Hi @lhoestq thanks for coming back to me. Sorry for the confusion I made. I meant this works fine on 1 GPU, but on multi-gpu it is freezing. "accelerator" is not an issue as if you adapt the code without accelerator this still gets the same issue. In order to test it. Please run "accelerate config", then use the setup for multi-gpu in one node. After that run "accelerate launch code.py" and then you would see the freezing occurs.

jackfeinmann5 commented 1 year ago

Hi @lhoestq could you have the chance to reproduce the error by running the minimal example shared? thanks

lhoestq commented 1 year ago

I think you need to do train_dataset = train_dataset.with_format("torch") to work with the DataLoader in a multiprocessing setup :)

The hang is probably caused by our streamign lib fsspec which doesn't work in multiprocessing out of the box - but we made it work with the PyTorch DataLoader when the dataset format is set to "torch"

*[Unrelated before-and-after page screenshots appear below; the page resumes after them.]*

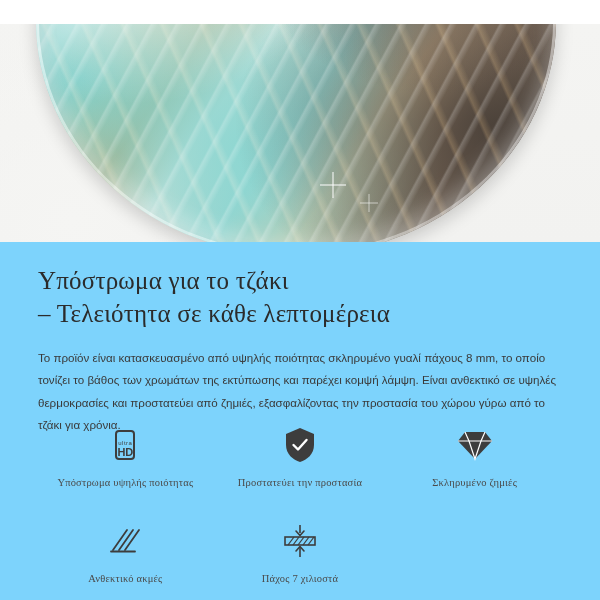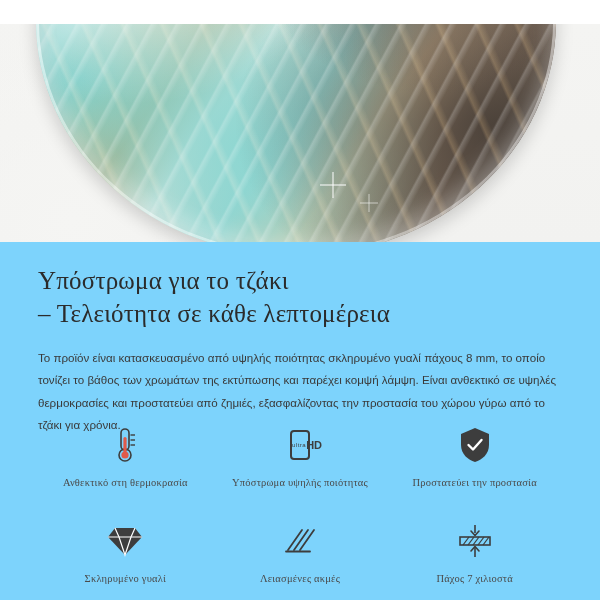--- a/index.html
+++ b/index.html
@@ -156,8 +156,9 @@
     border: 2px solid #3d3d3d;
     border-radius: 4px;
     display: flex;
+    flex-direction: column;
     align-items: center;
-    justify-content: flex-start;
+    justify-content: flex-end;
     line-height: 1;
   }
   .hd-badge .t1 { font-size: 6px; letter-spacing: 0.5px; color: #3d3d3d; font-family: "Liberation Sans", sans-serif; }

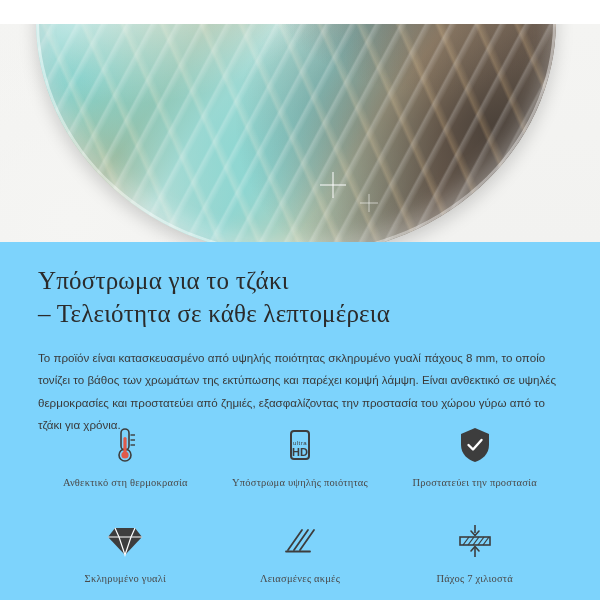--- a/index.html
+++ b/index.html
@@ -189,20 +189,6 @@
 
   <div class="features">
 
-    <div class="feature">
-      <div class="icon-wrap">
-        <svg width="30" height="40" viewBox="0 0 30 40">
-          <rect x="11" y="4" width="8" height="21" rx="4" fill="none" stroke="#3d3d3d" stroke-width="1.6"></rect>
-          <circle cx="15" cy="30" r="6" fill="none" stroke="#3d3d3d" stroke-width="1.6"></circle>
-          <rect x="13.4" y="12" width="3.2" height="17" rx="1.6" fill="#e05a4a"></rect>
-          <circle cx="15" cy="30" r="3.6" fill="#e05a4a"></circle>
-          <line x1="20.5" y1="10" x2="25" y2="10" stroke="#3d3d3d" stroke-width="1.4"></line>
-          <line x1="20.5" y1="15" x2="25" y2="15" stroke="#3d3d3d" stroke-width="1.4"></line>
-          <line x1="20.5" y1="20" x2="25" y2="20" stroke="#3d3d3d" stroke-width="1.4"></line>
-        </svg>
-      </div>
-      <div class="caption">Ανθεκτικό στη θερμοκρασία</div>
-    </div>
 
     <div class="feature">
       <div class="icon-wrap">

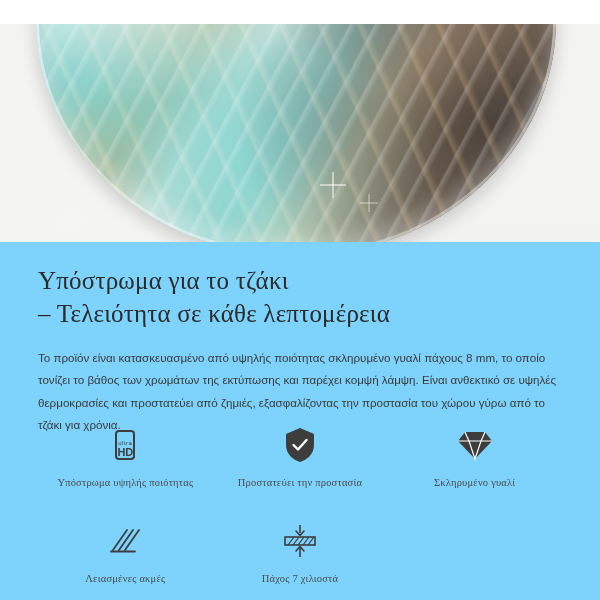--- a/index.html
+++ b/index.html
@@ -218,7 +218,7 @@
           <path d="M2 13 H36" stroke="#ffffff" stroke-width="1.2"></path>
         </svg>
       </div>
-      <div class="caption">Σκληρυμένο γυαλί</div>
+      <div class="caption">Σκληρυμένο ζημιές</div>
     </div>
 
     <div class="feature">

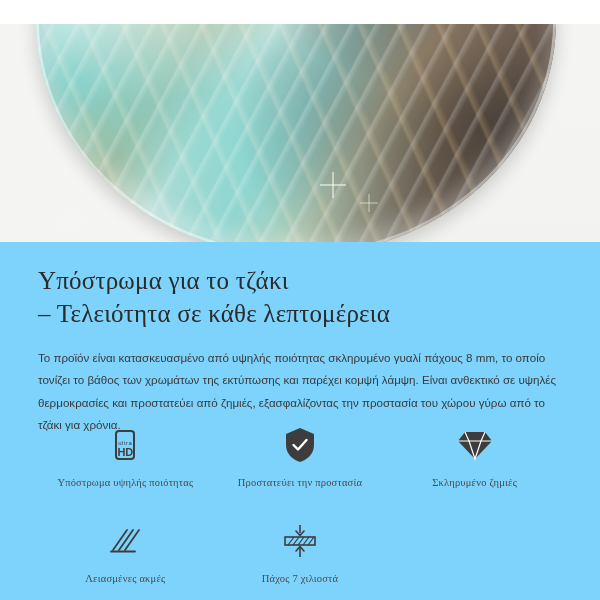--- a/index.html
+++ b/index.html
@@ -232,7 +232,7 @@
           <line x1="4" y1="27.5" x2="28" y2="27.5" stroke="#3d3d3d" stroke-width="1.8" stroke-linecap="round"></line>
         </svg>
       </div>
-      <div class="caption">Λειασμένες ακμές</div>
+      <div class="caption">Ανθεκτικό ακμές</div>
     </div>
 
     <div class="feature">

jackfeinmann5 commented 1 year ago

Hi @lhoestq thanks for the response. I added the line suggested right before calling with accelerator.main_process_first(): in the code above and I confirm this also freezes. to reproduce it please run "accelerate launch code.py". I was wondering if you could have more suggestions for me? I do not have an idea how to fix this or debug this freezing. many thanks.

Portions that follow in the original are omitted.